Reference values — Total Thyroxine (T4)
Total T4 increases during pregnancy as thyroxine-binding globulin (TBG) rises in response to estrogen. Free T4 remains within or slightly below the nonpregnant range when TBG and binding changes are properly accounted for.
| Units | Nonpregnant Adult | First Trimester | Second Trimester | Third Trimester |
|---|---|---|---|---|
| µg/dL | 5.4 – 11.7 | 6.5 – 10.1 | 7.5 – 10.3 | 6.3 – 9.7 |
| nmol/L | 69 – 151 | 84 – 130 | 97 – 133 | 81 – 125 |
Physiologic changes in pregnancy
- Estrogen-induced ↑TBG: Rising maternal estrogen (especially from the late first trimester) increases hepatic synthesis and sialylation of TBG, prolonging its half-life and raising circulating TBG concentrations 2–3 fold.
- Rise in total T4: Because >99% of T4 is protein-bound, the increase in TBG leads to a ~1.5-fold rise in total T4 concentrations by mid-gestation compared with nonpregnant values.
- Free T4 stays near normal: After a brief early shift while equilibrium is re-established, free T4 usually remains within (or slightly below) nonpregnant reference limits when measured accurately.
- hCG effect in early pregnancy: hCG weakly stimulates the TSH receptor, transiently increasing thyroid hormone secretion and suppressing TSH (particularly in the late first trimester). Total T4 may be modestly higher at that time.
- Use pregnancy-adjusted reference ranges: Where trimester-specific reference ranges for total T4 are not available, some guidelines suggest that the nonpregnant upper reference limit can be increased by ~50% to approximate the pregnancy-adjusted upper limit.
Causes of elevated total T4
Elevated total T4 may reflect true hyperthyroidism or increased binding proteins with normal free hormone. Interpret in conjunction with TSH, free T4, and clinical findings.
- Physiologic / binding protein–mediated
- Normal pregnancy (estrogen-mediated ↑TBG)
- Exogenous estrogen (oral contraceptives, hormone therapy, estrogen-producing tumors)
- Hereditary or idiopathic TBG excess
- Acute hepatitis or cholestatic liver disease increasing TBG
- True thyrotoxicosis
- Graves’ disease
- hCG-mediated hyperthyroidism (hyperemesis gravidarum, molar pregnancy, choriocarcinoma)

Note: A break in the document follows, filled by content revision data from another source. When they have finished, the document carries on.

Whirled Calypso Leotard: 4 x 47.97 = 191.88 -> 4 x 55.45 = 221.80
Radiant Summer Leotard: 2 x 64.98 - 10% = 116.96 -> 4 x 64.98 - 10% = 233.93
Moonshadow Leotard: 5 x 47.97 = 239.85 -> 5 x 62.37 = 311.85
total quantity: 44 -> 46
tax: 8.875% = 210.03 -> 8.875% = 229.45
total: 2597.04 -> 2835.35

- Toxic multinodular goiter or autonomous (toxic) nodule
- Thyroiditis (subacute, painless, or postpartum with thyrotoxic phase)

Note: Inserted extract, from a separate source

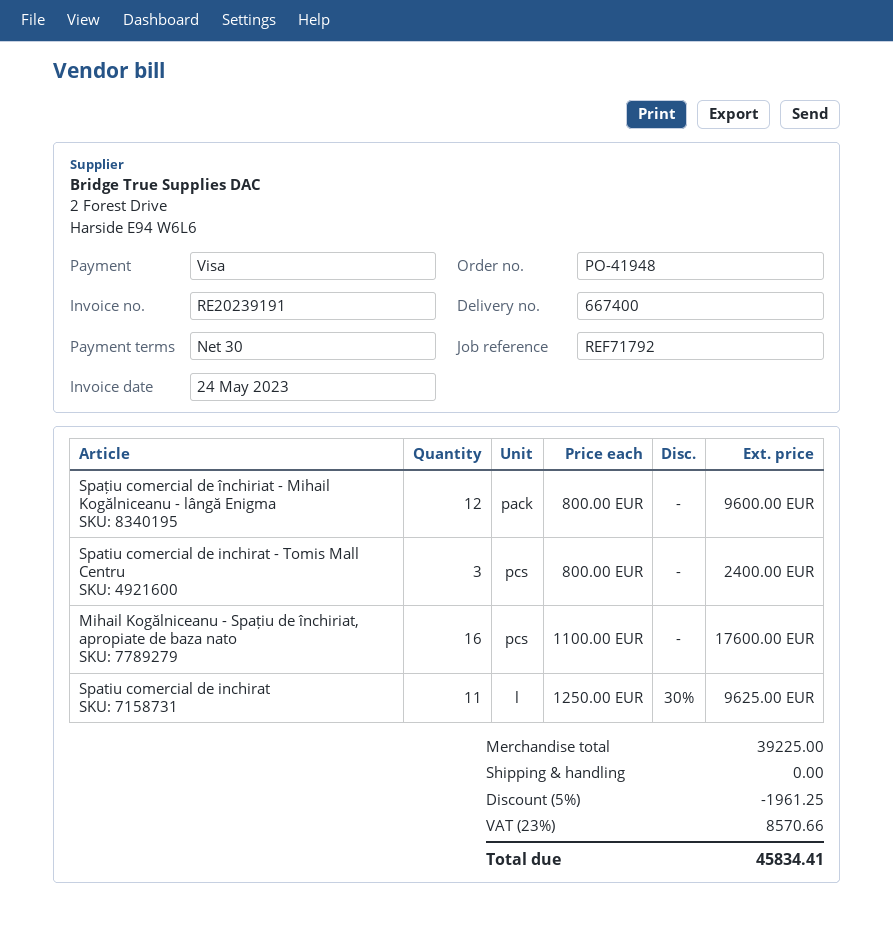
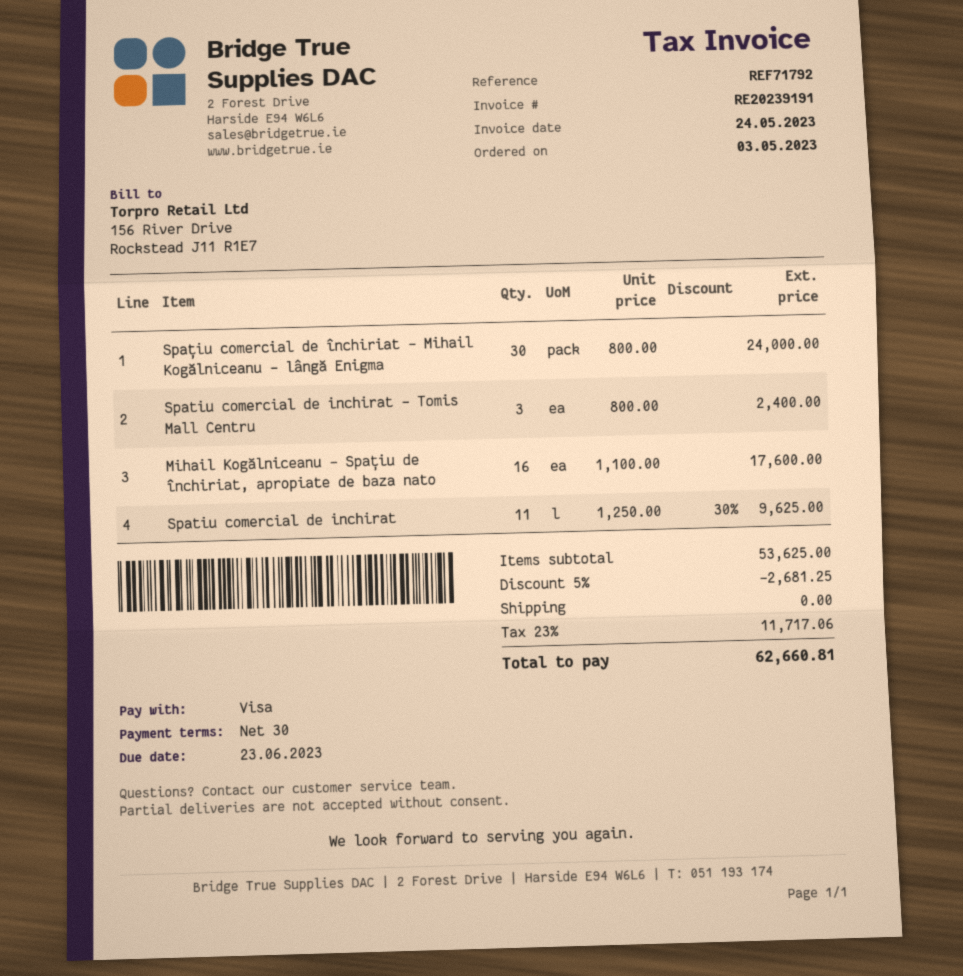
Spațiu comercial de închiriat - Mihail Kogălniceanu - lângă Enigma: 12 x 800.00 = 9600.00 -> 30 x 800.00 = 24000.00
subtotal: 39225.00 -> 53625.00
discount: 5% = 1961.25 -> 5% = 2681.25
tax: 23% = 8570.66 -> 23% = 11717.06
total: 45834.41 -> 62660.81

- Excess exogenous thyroid hormone
- Analytical or binding abnormalities
- Familial dysalbuminemic hyperthyroxinemia
- Interference from heterophile antibodies or assay artifacts
Causes of low total T4
Low total T4 may result from true hypothyroidism, reduced TBG, or non-thyroidal illness. Free T4 and TSH are needed to clarify etiology.
- Primary hypothyroidism
- Chronic autoimmune (Hashimoto) thyroiditis
- Post-ablative or post-surgical hypothyroidism
- Iodine deficiency or excess iodine exposure
- Inadequate thyroid hormone replacement therapy
- Central (secondary/tertiary) hypothyroidism
- Pituitary or hypothalamic disease (tumor, surgery, radiation, Sheehan syndrome)
- Reduced TBG or protein binding
- Nephrotic syndrome
- Severe liver disease or cirrhosis
- Hereditary or idiopathic TBG deficiency
- Androgen or glucocorticoid therapy, anabolic steroids
- Severe systemic illness or malnutrition
- Non-thyroidal illness (euthyroid sick syndrome)
- Severe acute or chronic illness (sepsis, cardiac failure, trauma)
- Medications altering thyroid hormone metabolism (amiodarone, dopamine, high-dose glucocorticoids)
References
- Abbassi-Ghanavati M, Greer LG, Cunningham FG. Pregnancy and laboratory studies: a reference table for clinicians. Obstet Gynecol. 2009;114(6):1326–1331. PMID: 19935037.
- Brent GA. Maternal thyroid function: interpretation of thyroid function tests in pregnancy. Clin Obstet Gynecol. 1997;40(1):3–15. PMID: 9103946.
- Fischbach FT, Dunning MB III, eds. A Manual of Laboratory and Diagnostic Tests, 7th ed. Philadelphia: Lippincott Williams & Wilkins; 2004.